═════ Material supplied ═════

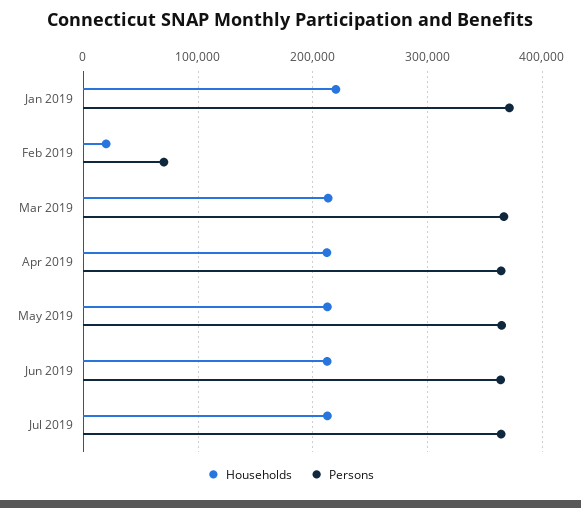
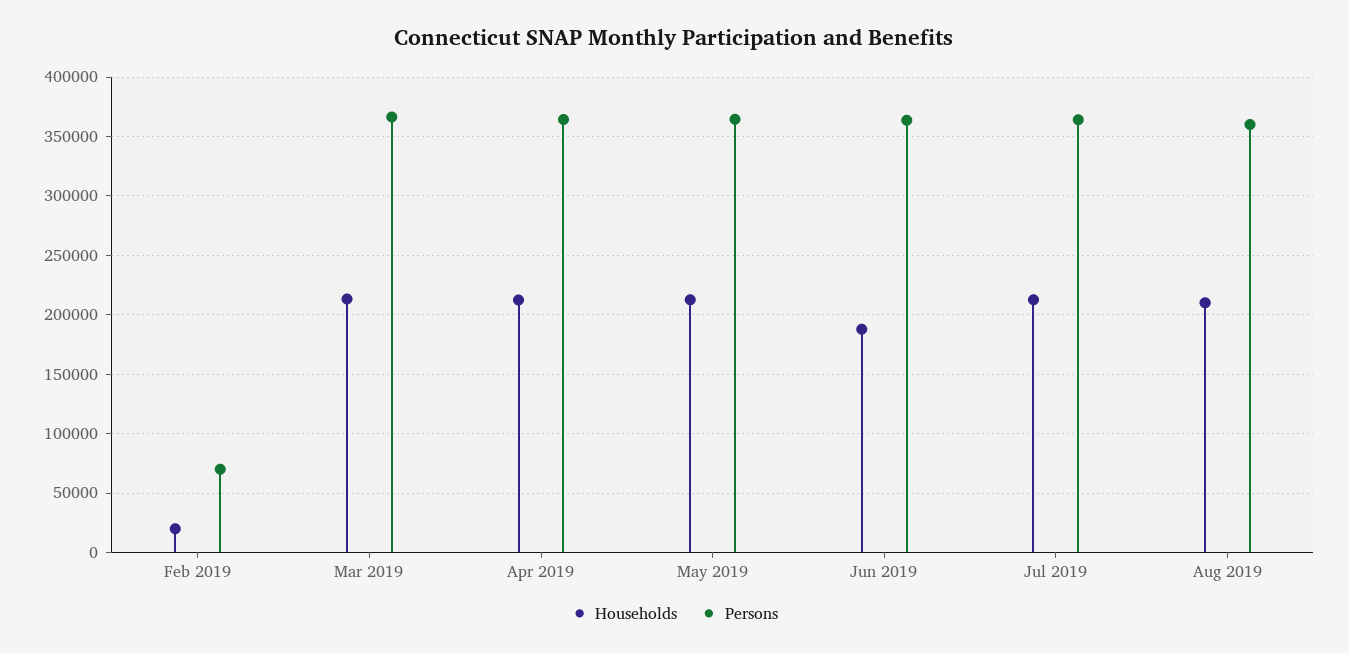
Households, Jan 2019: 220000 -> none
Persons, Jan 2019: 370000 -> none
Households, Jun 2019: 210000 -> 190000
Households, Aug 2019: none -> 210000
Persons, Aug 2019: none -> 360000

═════
═════ Material supplied ═════

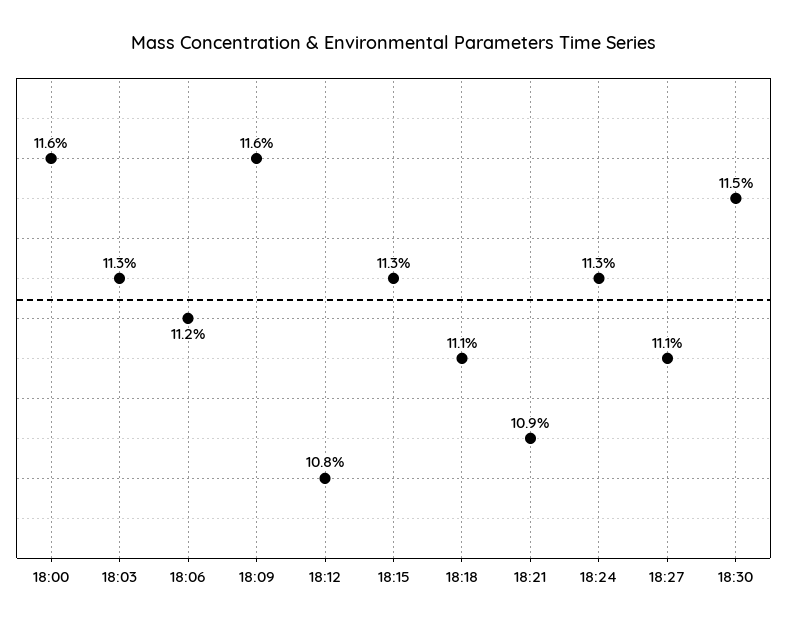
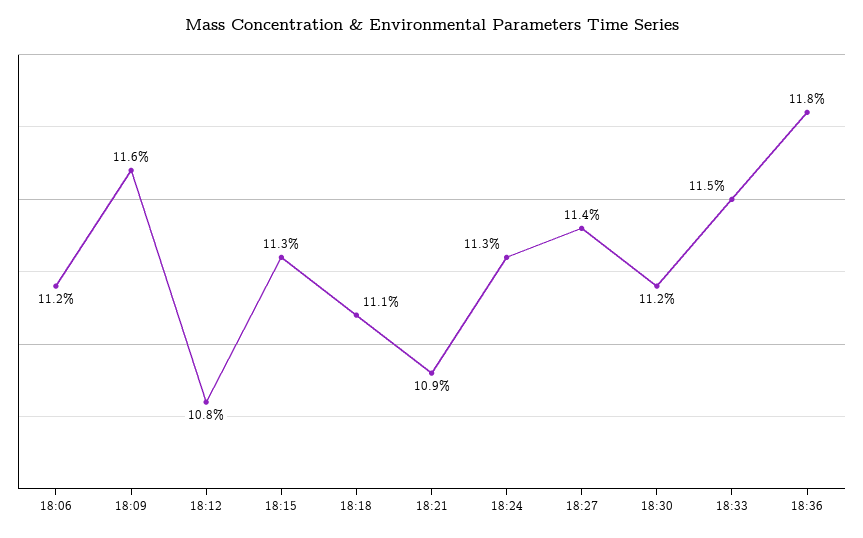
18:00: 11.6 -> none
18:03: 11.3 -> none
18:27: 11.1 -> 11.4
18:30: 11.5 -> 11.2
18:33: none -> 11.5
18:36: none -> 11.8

═════

(Problem to solve)
Your answer should be a single number: how many lines of the material contain the word "Persons".

(Solved problem)
2